265 They assail a city buried in sleep and wine;
266 The guards are cut down, with the gates open (…)
267 They let in all (omnes) their companions and join forces.
268 It was the time when, for poor mortals, first rest
269 begins and, by the grace of the gods, steals over them, most welcome .
270 In my sleep, see, before my very eyes, most sorrowful Hector
271 Seemed to appear to me, and to be weeping copious tears,
272 as he was before, when dragged behind a chariot, black with blood-stained
273 dust and his feet swelling, pierced through with thongs.
274 Alas! What a sight, how changed from that
275 Hector who returned wearing the spoils won from Achilles
276 or the one who hurled Phrygian fire at the Greek ships!
277 His beard unkempt, his hair matted with blood,
278 and bearing those wounds, the many which he took (accepit) around the walls
279 (…) of his native city. Moreover, I myself, weeping, seemed
280 to address the man and utter these sad words:
281 “O light of Troy, O surest hope of the Trojans,
282 what delays have kept you for so long? From which shores, Hector,
283 do you come, long awaited? How, after the many deaths (funera) of your people
284 (…), after the various toils of men and the city,
285 how gladly, exhausted as we are, we look upon you! What unworthy cause (…)
286 has disfigured your serene (serenos) features? Why do I behold these wounds?
287 He makes no reply, neither does he take heed of my vain questions,
288 But sorrowfully bringing forth a groan from the depths of his heart he said (ait)
289 “Alas, flee, son of a goddess, and snatch yourself from these flames.

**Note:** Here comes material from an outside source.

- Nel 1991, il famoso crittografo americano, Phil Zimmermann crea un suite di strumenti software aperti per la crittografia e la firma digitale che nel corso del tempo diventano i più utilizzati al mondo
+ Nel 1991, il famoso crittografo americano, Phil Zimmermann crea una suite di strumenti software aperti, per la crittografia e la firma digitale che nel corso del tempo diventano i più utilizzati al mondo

290 The enemy holds your walls; Troy is crashing down from its topmost heights.
291 You have given enough for your fatherland and Priam: if Troy (…)

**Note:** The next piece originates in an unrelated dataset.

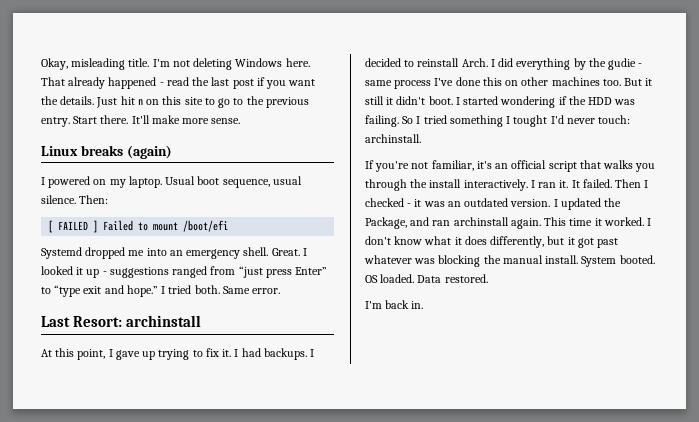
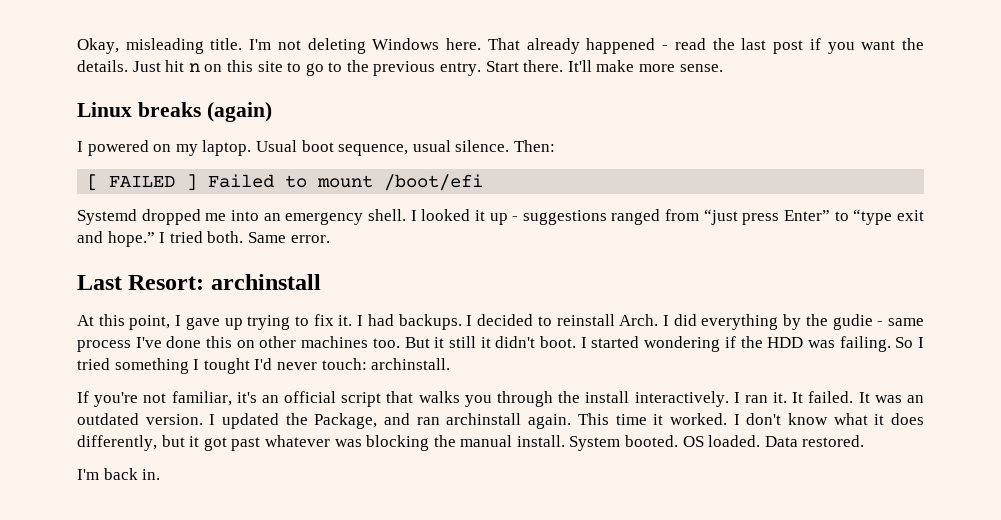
- Great.
- Then I checked - it was an outdated version.
+ It was an outdated version.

292 Could be defended by a right hand (dextra), it would have been defended by this one.
293 Troy entrusts to you its sacred objects and its protecting gods;
294 Take them to share in your fate; seek for them the great (magna) city walls
295 (…) which you will finally establish after wandering the seas.”
296 So he spoke and in his hands he carries (effert) chaplets and an idol of powerful Vesta
297 and from the innermost sanctum he brings the eternal flame.
298 Meanwhile, the walls are in confusion with various sounds of grief,
299 and more and more, although (…) the house (domus) of my father
300 Anchises (…)was secluded (secreta) and set back and overshadowed by trees,
301 The sounds grow clear and the horror of war advances threateningly.
302 I am roused from sleep and I climb on to (ascensu supero) the gable on top of the roof
303 (…)(…) and stand there with my ears pricked up:
304 just as when flames fall (incidit) on to the crops, fanned by a raging south wind
305 (…) or a swift torrent in a mountain river
306 flattens the fields, flattens the happy crops - the toil of oxen,
307 and drags the woods headlong; bewildered, the shepherd (pastor) is stunned (…)
308 as he hears the noise from the high (alto) top of a rock.
309 Then indeed the truth was clear, the trickery (insidiae) of the Greeks revealed.
310 (…) Now the great house (domus) of Deiphobus crashed in ruins
311 as Fire overcame it (…), already Ucalegon’s house nearby is on fire;
312 (…); the wide straits of Sigeum are aglow with fire.
313 The shouts of men rise up and there’s a blare of trumpets.
314 Frantic, I take up arms; not that there is any point in fighting,
315 But my heart burns (ardent animi) to raise a band of men for war, to storm the citadel
316 with my companions (…) (…); fury and anger drive (praecipitat) my purpose
317 and it is in my mind that it is glorious to die in battle.